Grade: 2.0/5.0
To get straight to the point: Is “Halloween Ends” scary? Somewhat.
David Gordon Green’s directed continuations of John Carpenter’s original “Halloween” franchise usually have two major faults — the characters tend to pseudo-philosophize about evil more than they actually deal with it, and the evil that does occur takes the form of acts that are both unnecessarily gory and nowhere near gory enough (e.g., a boot to some poor passerby’s skull).
“Halloween Ends” is no exception. Anyone who downs a shot every time the word “Bogeyman” is mentioned would die of alcohol poisoning before Michael Myers (Nick Castle) even graced the screen. Myers appears too late and too little, and when he does go on a stabbing spree, he inexplicably tag-teams with local babysitter Corey Cunningham (Rohan Campbell), the scruffy teenage boyfriend of Allyson Nelson (Andi Matichak), who is the granddaughter of Laurie Strode (Jamie Lee Curtis).
Not to say that more gore amounts to a scarier movie — this one proves that. Consider the spare, subtle way that Carpenter frames Myers: The fear was in the before-and-after, the here-now, gone-again silhouettes and dark suburban corners. Home was a trap or a place to hide.
Here, Green fills the bloodless spaces with a cliched teenage romantic subplot and Laurie’s Nietzchean monologues. The only subtle thing about Green’s approach is the question of which is worse. The script is so lazily written that every minute of the movie is chock-full of unintended laughs by the audience; on the other hand, there were so many laughs to be had that the movie was perversely enjoyable.
But Curtis is not to be blamed for all her preaching on the evil that “lives inside us” like an “infection”; the writers are. As an actress, she remains formidable. She carries the movie, but everyone is superbly cast. Matichak’s Allyson has that small-town look of gullible freshness and worn-down resignation; Campbell’s Corey has that slightly inbred, ominously dull “Children of the Corn” leer; and certainly Myers remains in top form, though 40 years after his debut both he and his stunt double (James Jude Courtney) qualify for Medicare. All the worse, then, that every single one of these characters is two-dimensional.
Meanwhile, Carpenter’s soundtrack is as perfect for the movie as ever (and the “Don’t Fear the Reaper” cameo over the credits gets points for nostalgia), but it’s scattered between pop songs that are far harder to bear than any of the decapitations. What Green lacks in aural scare factor, he tries to make up for in gratuitous jump-scares: Any slamming door or jolting car is guaranteed to be wall-rattlingly loud. The sounds are all the worse for having to underscore a plot with more holes in it than Myers himself who, in this movie, lives in a dirt-covered sewer under an overpass for some reason.

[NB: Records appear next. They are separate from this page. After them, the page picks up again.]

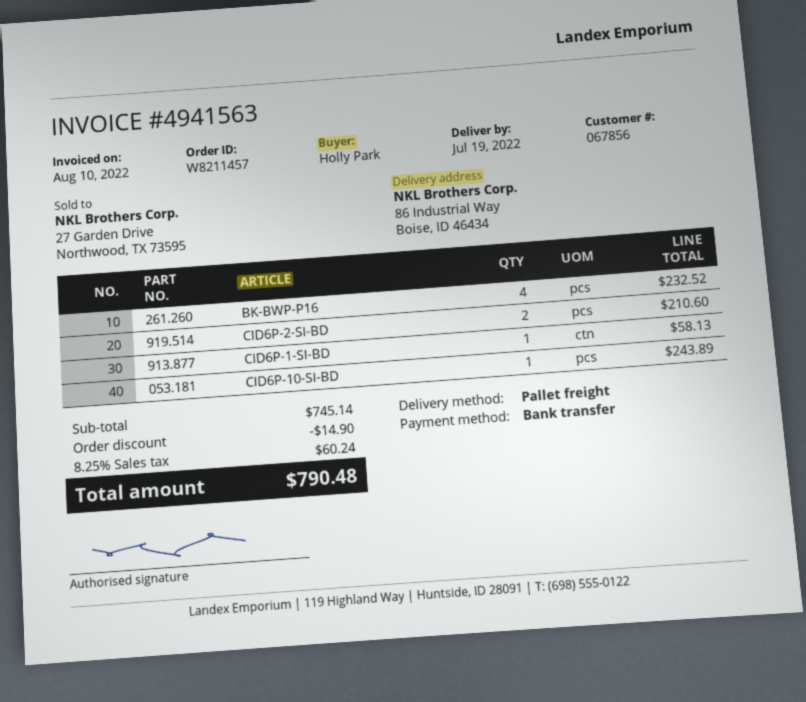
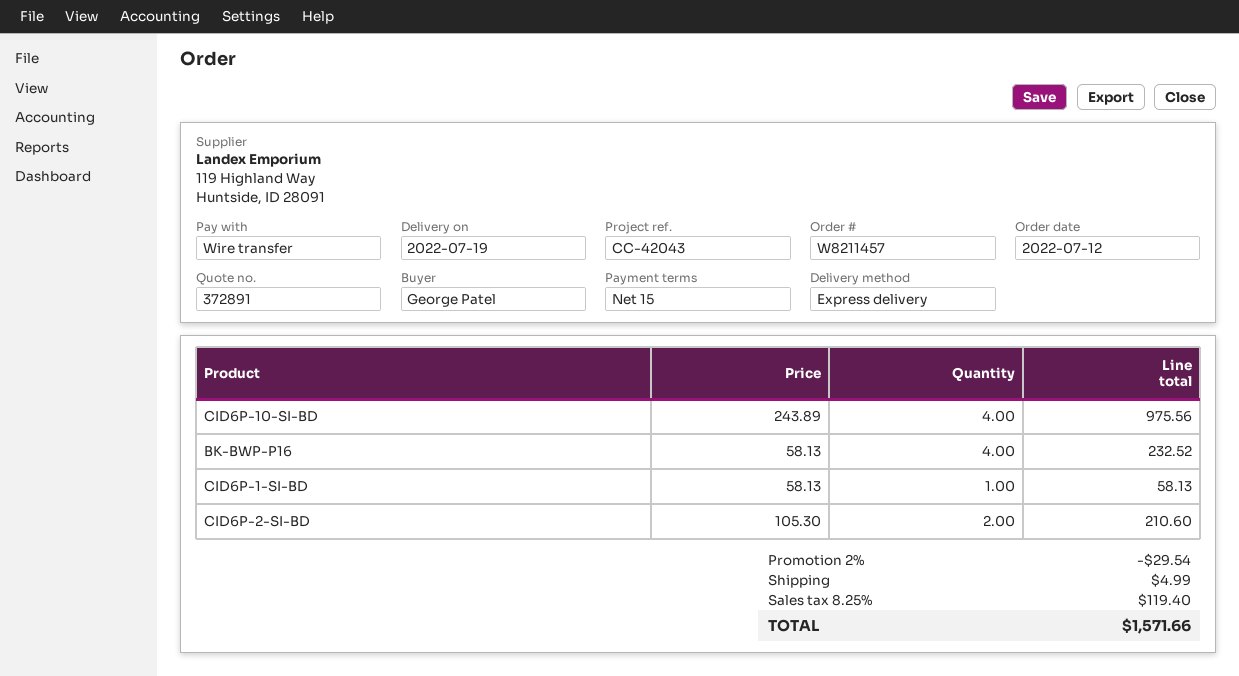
ordered by: Holly Park -> George Patel
shipping method: pallet freight -> express
CID6P-10-SI-BD: 1 for 243.89 -> 4 for 975.56
discount: 14.90 -> 29.54
shipping: none -> 4.99
tax: 8.25% = 60.24 -> 8.25% = 119.40
total: 790.48 -> 1571.66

For instance, the town of Haddonfield, Illinois, turns against Corey for allegedly murdering a boy who dies under his supervision (this well-shot scene is all the worse for beginning the movie, since it’s only downhill from there). However, scarcely anyone, least of all Allyson, bats an eye when Corey follows Myers on a highly overt killing rampage — at one point even borrowing Myers’ mask, as if the symbolism wasn’t overloaded enough.
Thank heaven that the selling point of this movie isn’t Corey’s homicidal teenage angst but Curtis sending Magic Mike to his maker (though it’s taken so long that he isn’t far from “natural causes”). Barring spoilers, she does it in a mildly creative and gratifyingly violent way. By this point, however, the plot hangs on by so ragged a thread, or vein or intestine, that one wishes that the lovable geriatric assassin would survive.
Is there hope for yet another sequel — a figure lurking in the shadows, someone else to carry on Myers’ murderous legacy? This movie leaves none. Halloween has ended, and no matter how devoted a fan one may be of Carpenter’s original slasher masterpiece, one leaves this movie grateful.